* **How to complete this task**:
Could you return all of the entries below exactly, minus the pictures?

* **Entries provided**:
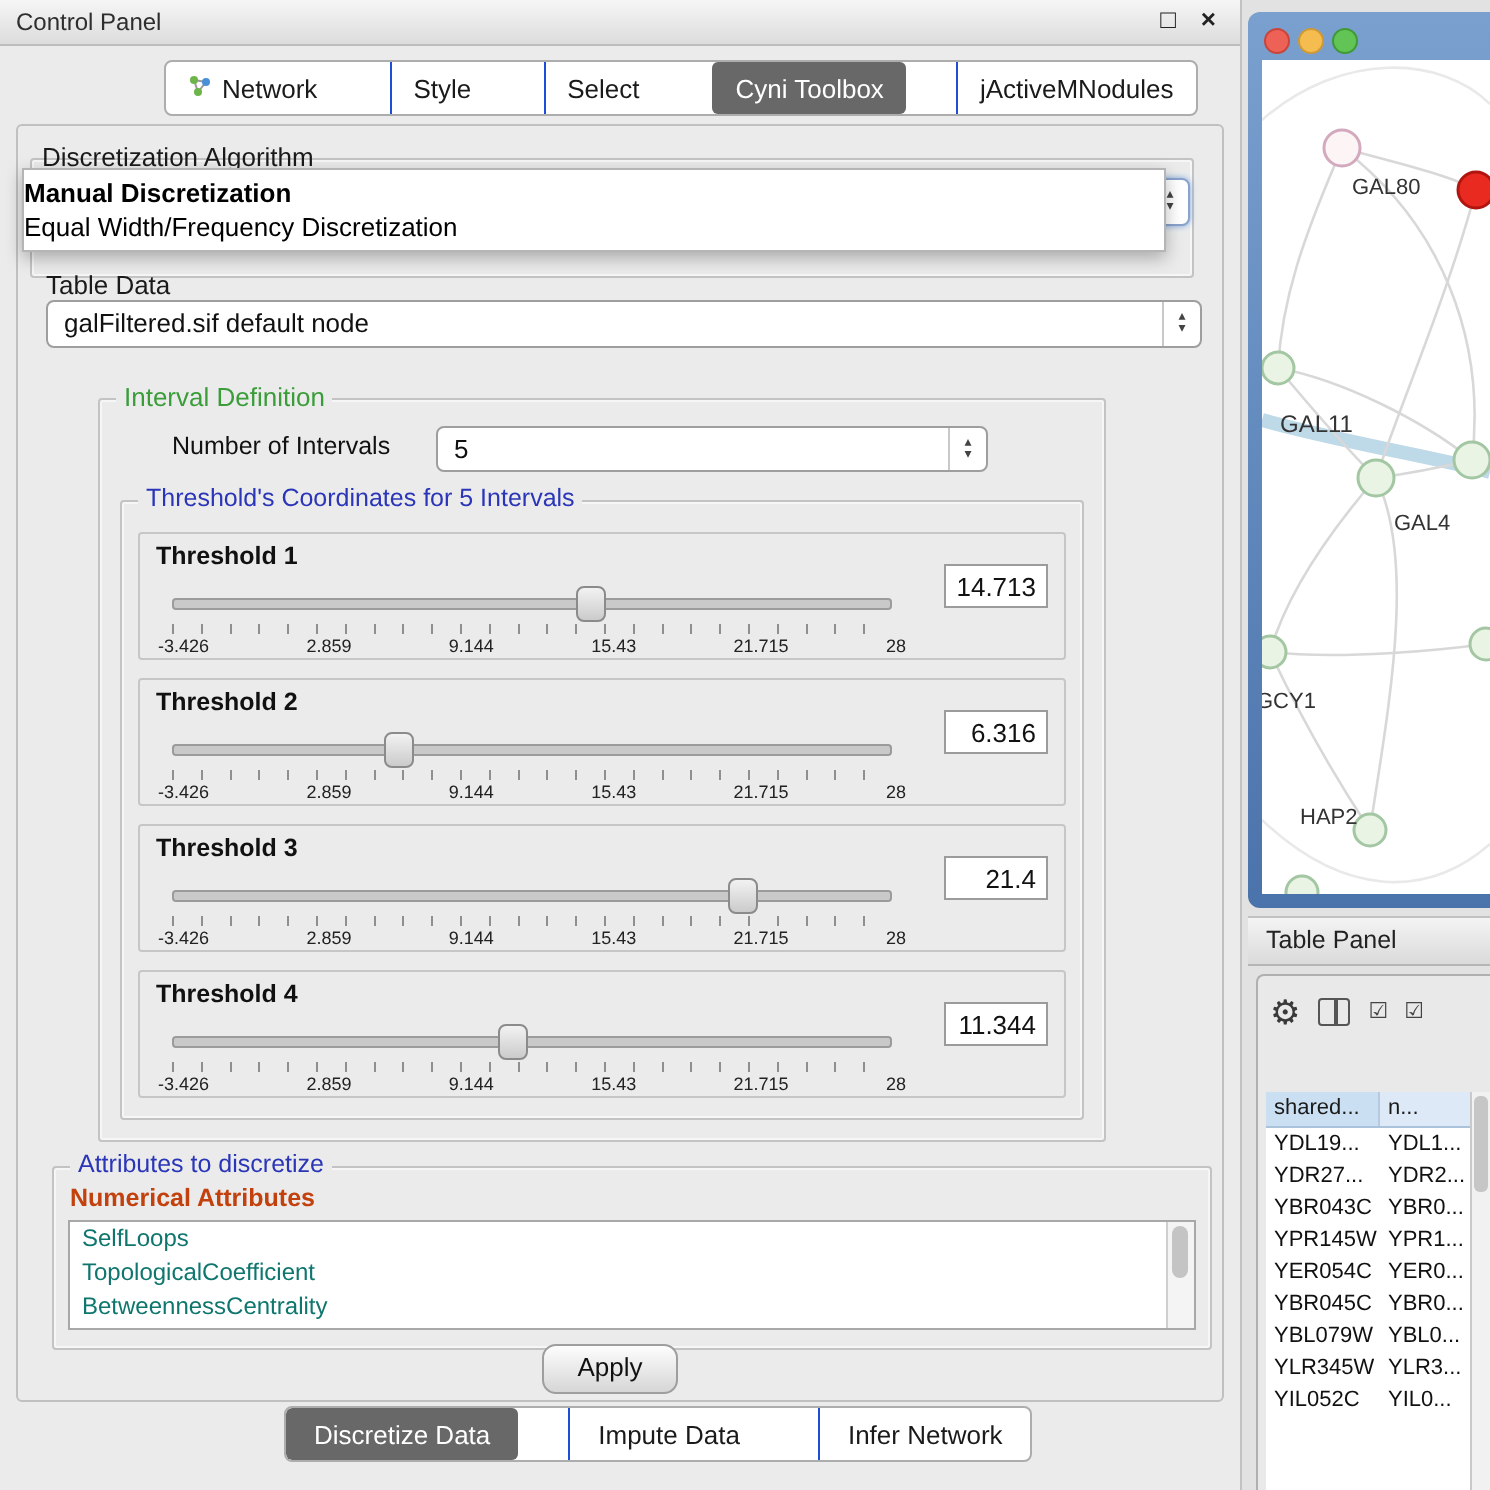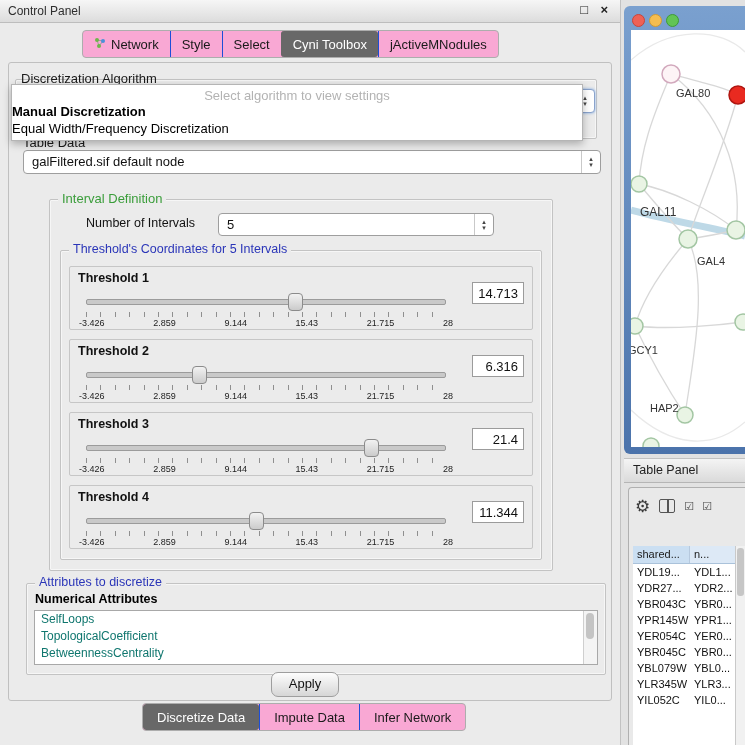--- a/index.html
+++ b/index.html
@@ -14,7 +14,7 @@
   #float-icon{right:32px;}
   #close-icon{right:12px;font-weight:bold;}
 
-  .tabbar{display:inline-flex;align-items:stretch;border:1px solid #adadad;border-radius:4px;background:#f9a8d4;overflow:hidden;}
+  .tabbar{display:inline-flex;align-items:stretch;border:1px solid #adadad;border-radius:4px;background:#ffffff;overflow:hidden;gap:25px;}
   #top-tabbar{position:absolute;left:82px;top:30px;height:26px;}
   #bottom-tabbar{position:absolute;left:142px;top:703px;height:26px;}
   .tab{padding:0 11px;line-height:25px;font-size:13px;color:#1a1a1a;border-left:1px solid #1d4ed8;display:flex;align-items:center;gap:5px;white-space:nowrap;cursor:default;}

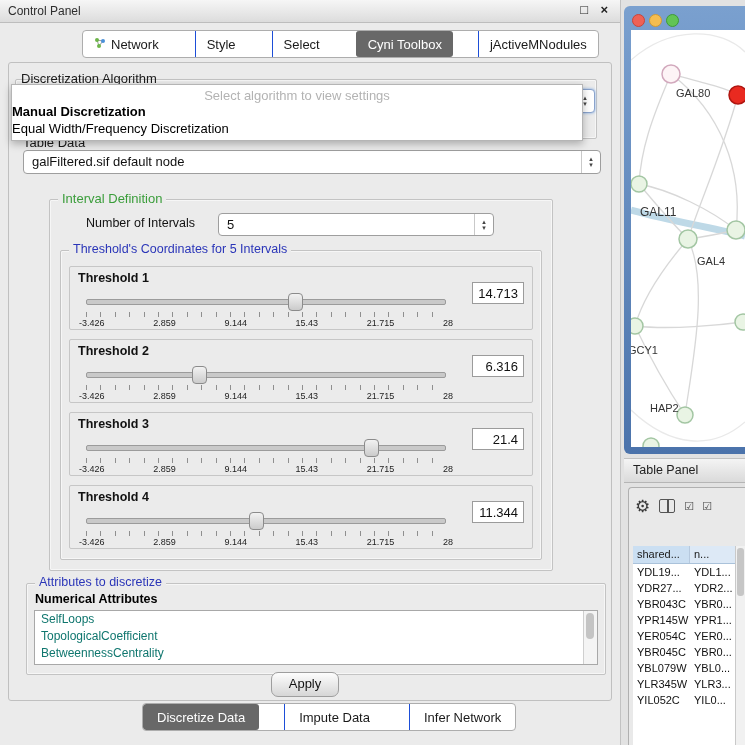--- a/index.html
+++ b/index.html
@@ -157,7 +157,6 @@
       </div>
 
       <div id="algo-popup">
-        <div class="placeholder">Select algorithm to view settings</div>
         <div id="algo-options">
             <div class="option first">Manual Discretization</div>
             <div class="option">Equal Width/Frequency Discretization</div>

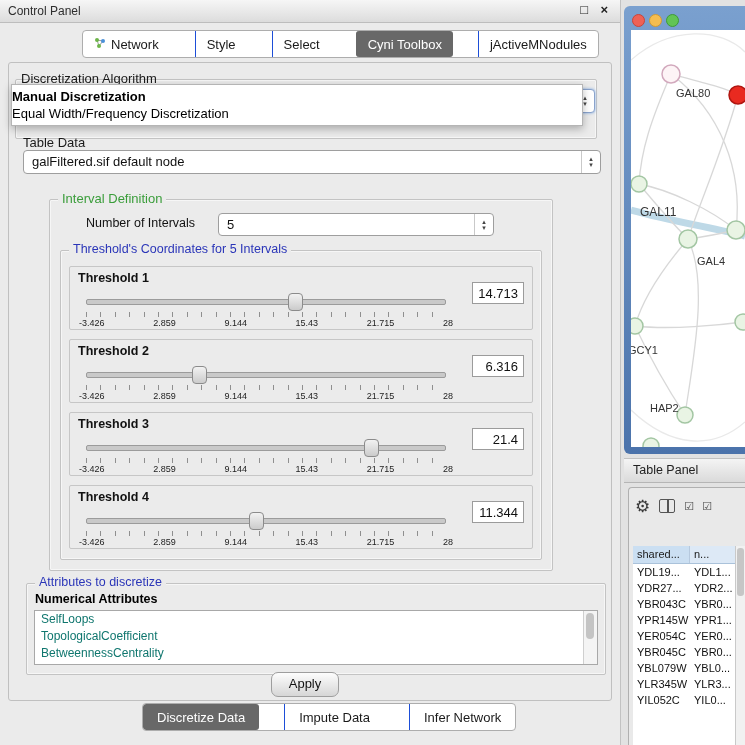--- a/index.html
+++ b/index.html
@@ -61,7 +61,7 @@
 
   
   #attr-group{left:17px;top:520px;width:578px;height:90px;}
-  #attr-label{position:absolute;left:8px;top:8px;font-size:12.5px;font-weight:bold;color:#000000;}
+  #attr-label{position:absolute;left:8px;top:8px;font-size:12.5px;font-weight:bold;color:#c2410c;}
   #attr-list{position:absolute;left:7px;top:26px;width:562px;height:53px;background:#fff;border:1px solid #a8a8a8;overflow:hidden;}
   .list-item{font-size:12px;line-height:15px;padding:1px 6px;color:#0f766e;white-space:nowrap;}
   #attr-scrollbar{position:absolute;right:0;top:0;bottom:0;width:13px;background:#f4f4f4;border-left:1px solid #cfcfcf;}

* **Finished task**:
--- a/index.html
+++ b/index.html
@@ -14,7 +14,7 @@
   #float-icon{right:32px;}
   #close-icon{right:12px;font-weight:bold;}
 
-  .tabbar{display:inline-flex;align-items:stretch;border:1px solid #adadad;border-radius:4px;background:#f9a8d4;overflow:hidden;}
+  .tabbar{display:inline-flex;align-items:stretch;border:1px solid #adadad;border-radius:4px;background:#ffffff;overflow:hidden;gap:25px;}
   #top-tabbar{position:absolute;left:82px;top:30px;height:26px;}
   #bottom-tabbar{position:absolute;left:142px;top:703px;height:26px;}
   .tab{padding:0 11px;line-height:25px;font-size:13px;color:#1a1a1a;border-left:1px solid #1d4ed8;display:flex;align-items:center;gap:5px;white-space:nowrap;cursor:default;}

--- a/index.html
+++ b/index.html
@@ -157,7 +157,6 @@
       </div>
 
       <div id="algo-popup">
-        <div class="placeholder">Select algorithm to view settings</div>
         <div id="algo-options">
             <div class="option first">Manual Discretization</div>
             <div class="option">Equal Width/Frequency Discretization</div>

--- a/index.html
+++ b/index.html
@@ -61,7 +61,7 @@
 
   
   #attr-group{left:17px;top:520px;width:578px;height:90px;}
-  #attr-label{position:absolute;left:8px;top:8px;font-size:12.5px;font-weight:bold;color:#000000;}
+  #attr-label{position:absolute;left:8px;top:8px;font-size:12.5px;font-weight:bold;color:#c2410c;}
   #attr-list{position:absolute;left:7px;top:26px;width:562px;height:53px;background:#fff;border:1px solid #a8a8a8;overflow:hidden;}
   .list-item{font-size:12px;line-height:15px;padding:1px 6px;color:#0f766e;white-space:nowrap;}
   #attr-scrollbar{position:absolute;right:0;top:0;bottom:0;width:13px;background:#f4f4f4;border-left:1px solid #cfcfcf;}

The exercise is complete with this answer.